--- Extracted entries ---

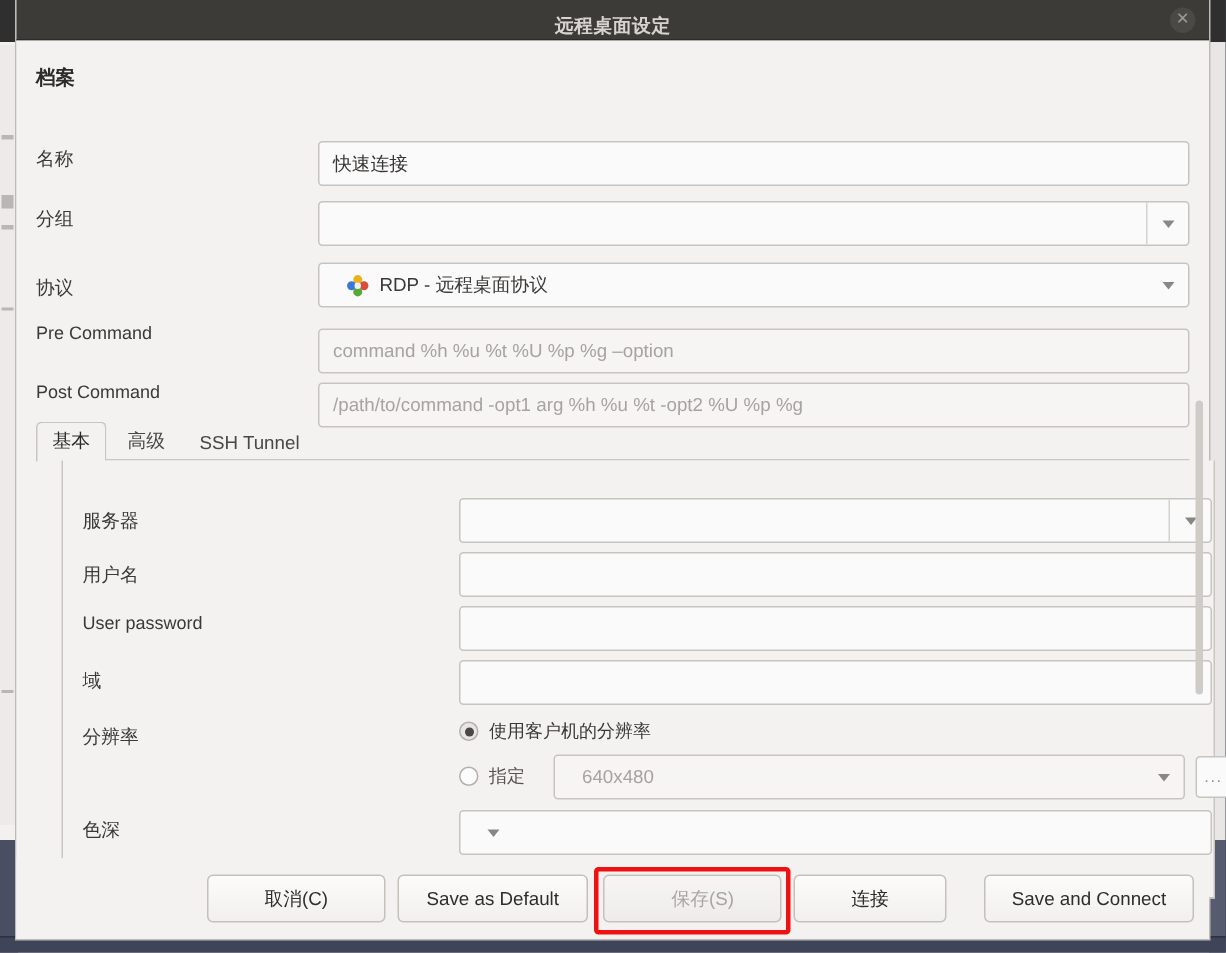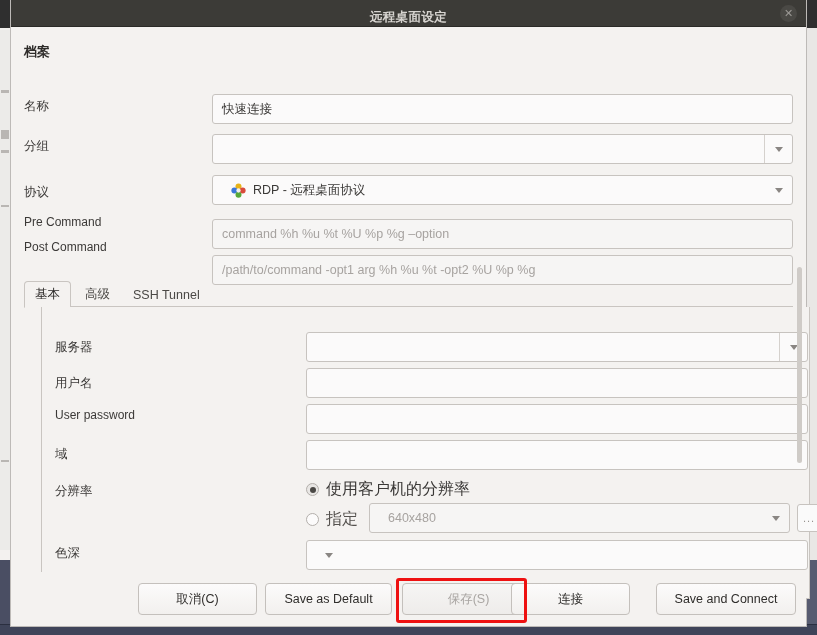--- a/index.html
+++ b/index.html
@@ -252,7 +252,7 @@
       <span>command %h %u %t %U %p %g –option</span>
     </div>
 
-    <div class="row-label lbl-en" style="top:213px;">Post Command</div>
+    <div class="row-label lbl-en" style="top:227px;">Post Command</div>
     <div class="field placeholder" style="left:201px; top:228px; width:581px;">
       <span>/path/to/command -opt1 arg %h %u %t -opt2 %U %p %g</span>
     </div>

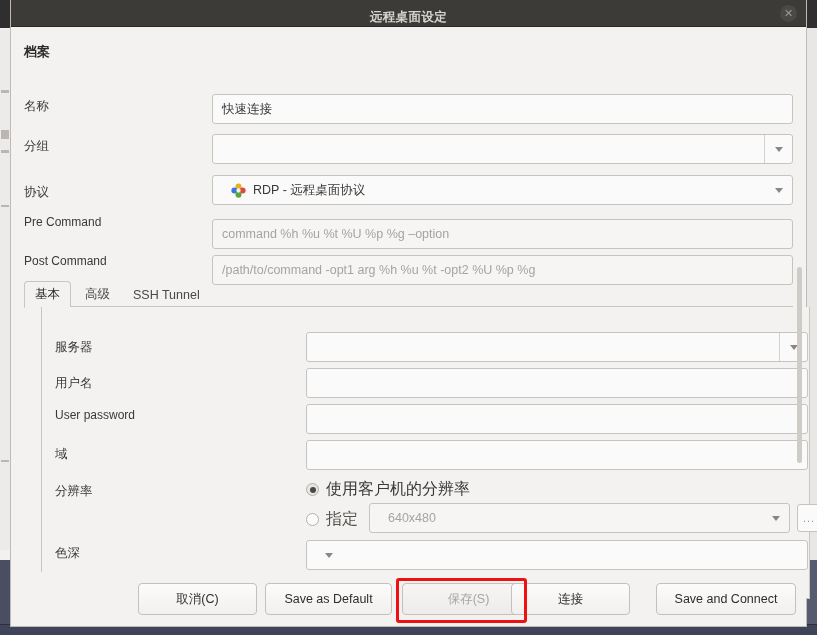--- a/index.html
+++ b/index.html
@@ -149,7 +149,7 @@
     content:''; width: 6px; height: 6px; border-radius: 50%;
     background: #4a4845;
   }
-  .radio-label { font-size: 16px; color: #3b3937; }
+  .radio-label { font-size: 12px; color: #3b3937; }
   .radio-label.dim { color: #55524f; }
 
   .dots-btn {

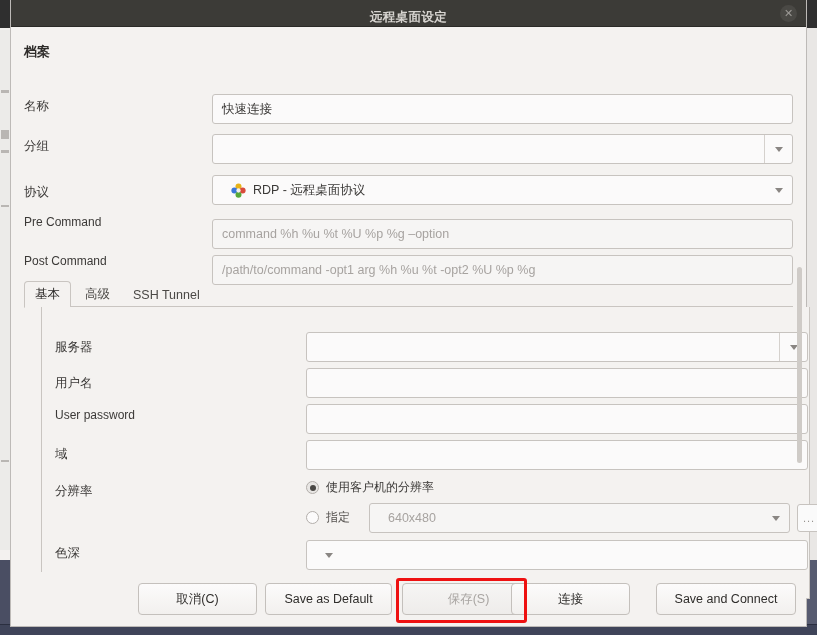--- a/index.html
+++ b/index.html
@@ -323,7 +323,7 @@
       <div class="btn" style="left:127px; width:119px;">取消(C)</div>
       <div class="btn" style="left:254px; width:127px;">Save as Default</div>
       <div class="btn disabled" style="left:391px; width:119px;">保存(S)</div>
-      <div class="btn" style="left:500px; width:119px;text-align:center;">连接</div>
+      <div class="btn" style="left:518px; width:102px;text-align:center;">连接</div>
       <div class="btn" style="left:645px; width:140px;">Save and Connect</div>
       <div id="save-highlight"></div>
     </div>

---

- _About this exercise_:
Without copying any picture, write out the entries exactly.

- _Solution for this problem_:
--- a/index.html
+++ b/index.html
@@ -252,7 +252,7 @@
       <span>command %h %u %t %U %p %g –option</span>
     </div>
 
-    <div class="row-label lbl-en" style="top:213px;">Post Command</div>
+    <div class="row-label lbl-en" style="top:227px;">Post Command</div>
     <div class="field placeholder" style="left:201px; top:228px; width:581px;">
       <span>/path/to/command -opt1 arg %h %u %t -opt2 %U %p %g</span>
     </div>

--- a/index.html
+++ b/index.html
@@ -149,7 +149,7 @@
     content:''; width: 6px; height: 6px; border-radius: 50%;
     background: #4a4845;
   }
-  .radio-label { font-size: 16px; color: #3b3937; }
+  .radio-label { font-size: 12px; color: #3b3937; }
   .radio-label.dim { color: #55524f; }
 
   .dots-btn {

--- a/index.html
+++ b/index.html
@@ -323,7 +323,7 @@
       <div class="btn" style="left:127px; width:119px;">取消(C)</div>
       <div class="btn" style="left:254px; width:127px;">Save as Default</div>
       <div class="btn disabled" style="left:391px; width:119px;">保存(S)</div>
-      <div class="btn" style="left:500px; width:119px;text-align:center;">连接</div>
+      <div class="btn" style="left:518px; width:102px;text-align:center;">连接</div>
       <div class="btn" style="left:645px; width:140px;">Save and Connect</div>
       <div id="save-highlight"></div>
     </div>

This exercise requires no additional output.